ADDIS ABEBA (AFP) — Le Conseil de paix et de sécurité de l'Union africaine a estimé que l'assassinat lundi du président de Guinée-Bissau Joao Bernardo Vieira ne constituait pas un coup d'Etat "au stade actuel", a annoncé mardi le CPS à l'issue d'une réunion extraordinaire à Addis Abeba.
"Nous ne considérons pas que nous avons encore affaire à un coup d'Etat au stade actuel. Il s'agit de l'assassinat d'un chef d'Etat mais n'avons pas franchi le cap jusqu'à définir cette situation comme un coup d'Etat", a déclaré à la presse l'ambassadeur du Burkina Faso et président du CPS, Bruno Nongoma Zidouemba.
"Il s'agit d'événements douloureux qui malheureusement arrivent dans la vie des Etats. La mort d'un chef d'Etat est un évènement tragique, mais à partir du moment où la Constitution a prévu cette situation, c'est un événement malheureux que le peuple bissau-guinéen va devoir dominer, bien que ça soit très difficile", a-t-il estimé.
"Est-ce un coup d'Etat ou pas ? Nous avons appris (...) que les officiers se sont réunis et ont apporté un démenti à ceux qui prenaient la situation comme un coup d'Etat. Ils ont fait valoir qu'ils étaient fidèles à la Constitution et aux règles de la démocratie dans leur pays", a-t-il ajouté.
Le président Vieira a été tué par balles par des militaires tôt lundi à la suite d'un attentat à la bombe qui avait coûté la vie quelques heures plus tôt au chef d'état-major de l'armée, le général Tagmé Na Waié. Ces violences ont été condamnées par la communauté internationale.

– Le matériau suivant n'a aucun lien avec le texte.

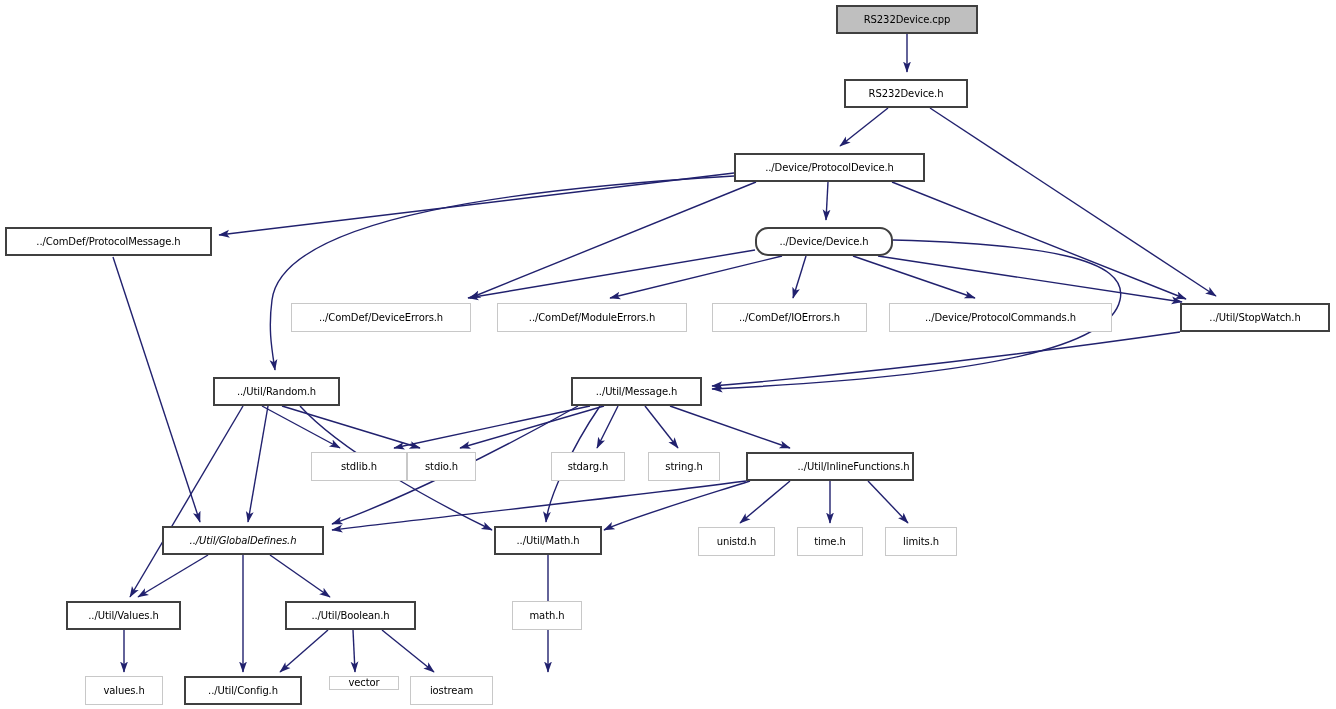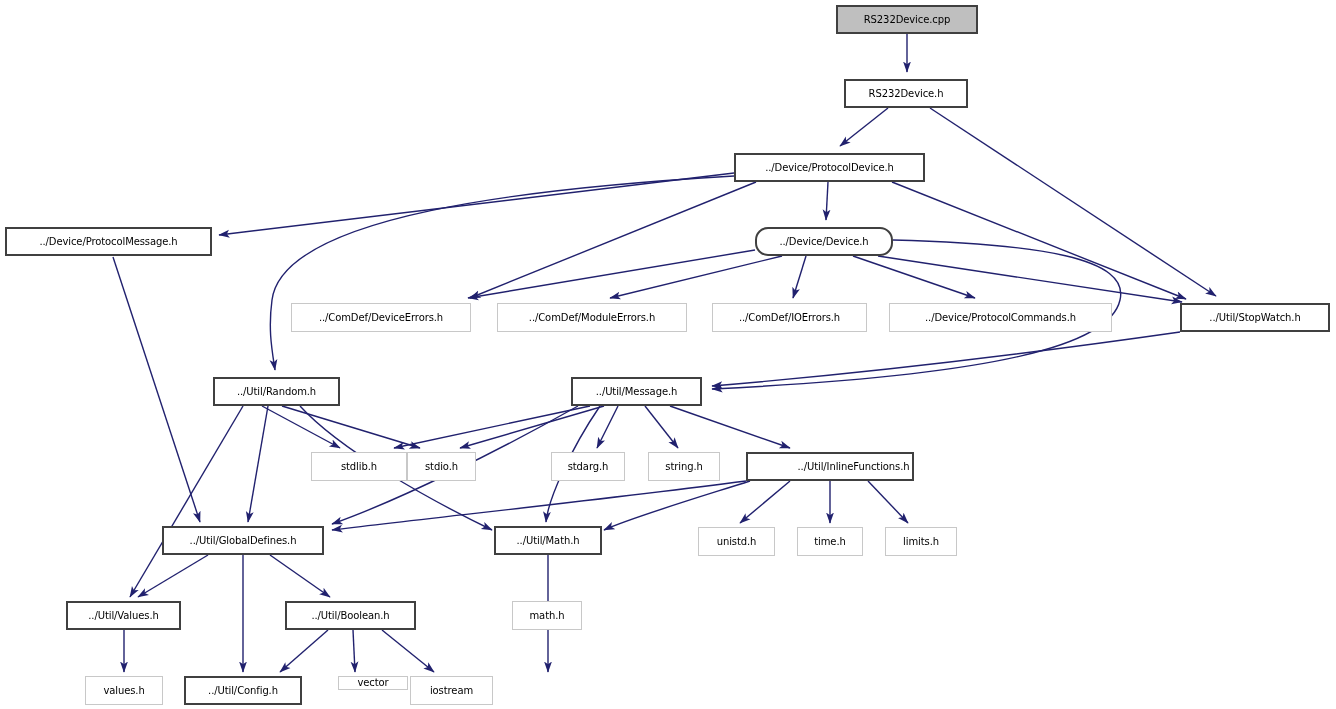"../Device/ProtocolMessage.h" span.node-label { text: ../Device/ProtocolMessage.h -> ../ComDef/ProtocolMessage.h }
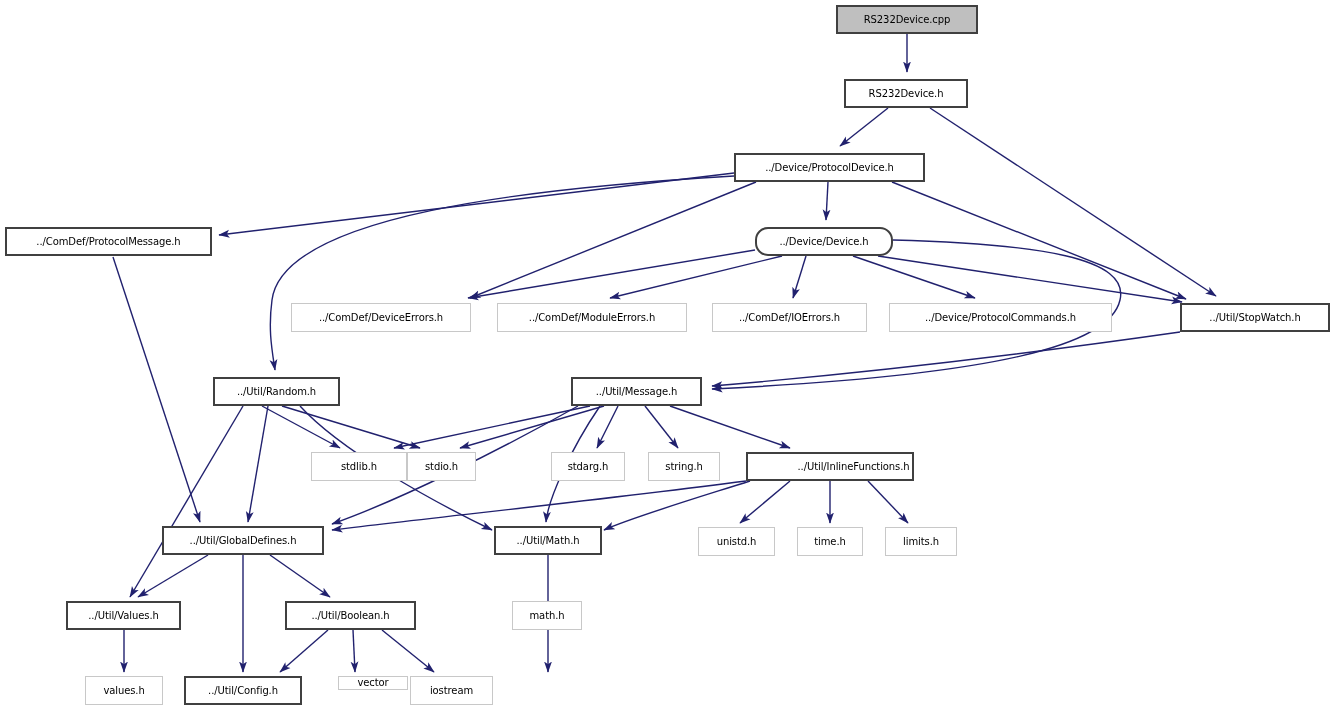"../Util/GlobalDefines.h" div.node { font-style: none -> italic }
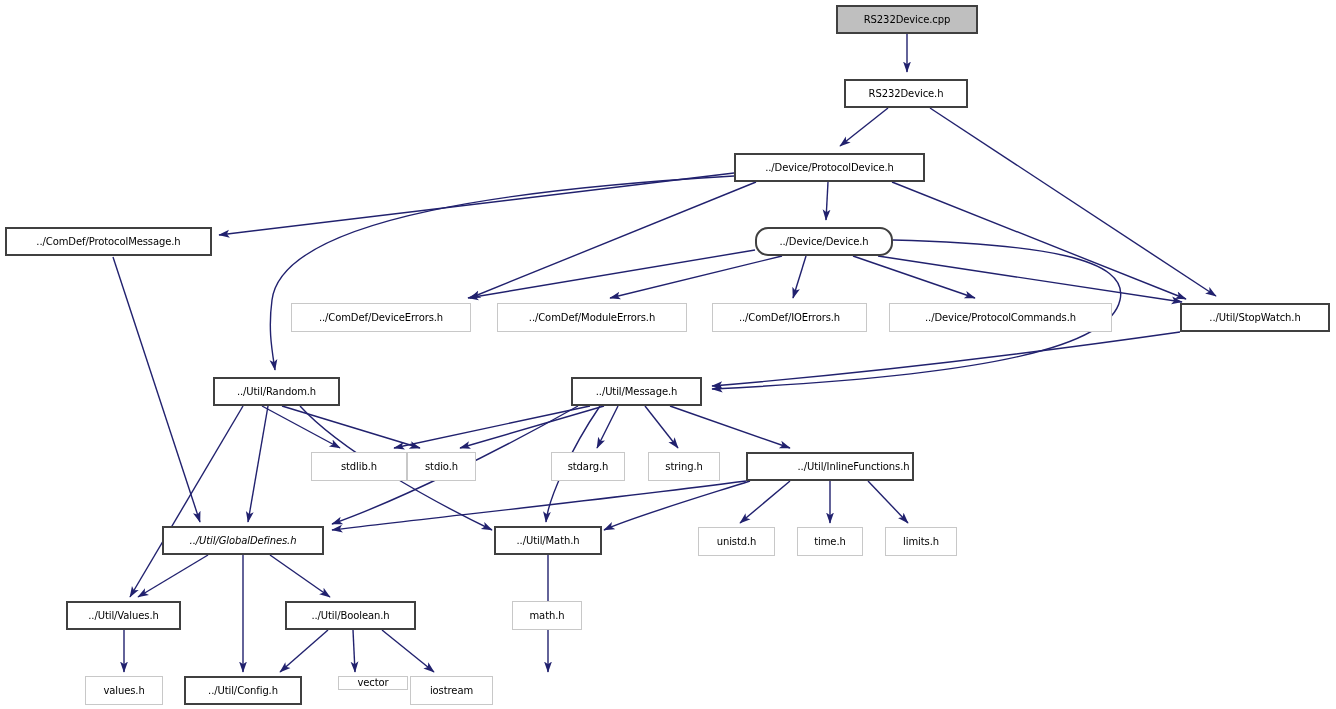"vector" div.node { left: 338px -> 329px }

"Dans la mesure où un coup d'Etat se définit par la suspension d'abord de la constitution et de l'ordre constitutionnel, jusqu'à présent nous n'avons pas les informations nous permettant d'affirmer que nous avons affaire à un coup d'Etat", a-t-il expliqué.
Cette prise de position vient en contradiction avec la déclaration du président de la Commission de l'UA, Jean Ping, qui avait lundi "condamné fermement" l'assassinat du président Vieira qualifié d'"acte criminel" et de "coup d'Etat".
"Le conseil a été unanime pour condamner fermement et énergiquement ce qui s'est passé et demander à toutes les parties prenantes de garder le calme pour éviter que la situation ne se détériore davantage", a expliqué M. Zidouemba.
Le CPS a également demandé "une enquête pour déterminer d'abord ce qui s'est passé, et ensuite identifier les auteurs de ce qui s'est passé quant au double assassinat et que les auteurs soient poursuivis en justice et punis si tant est qu'ils seront identifiés", a ajouté l'ambassadeur.
Il a enfin précisé que "la Guinée Bissau n'est pas suspendue. Si par malheur, et nous ne le souhaitons pas, la situation devait évoluer dans le sens d'un coup d'Etat, nous allons appliquer les dispositions prévues dans ce cas (...) qui sont telles qu'automatiquement le pays concerné sera suspendu de sa participation à l'UA".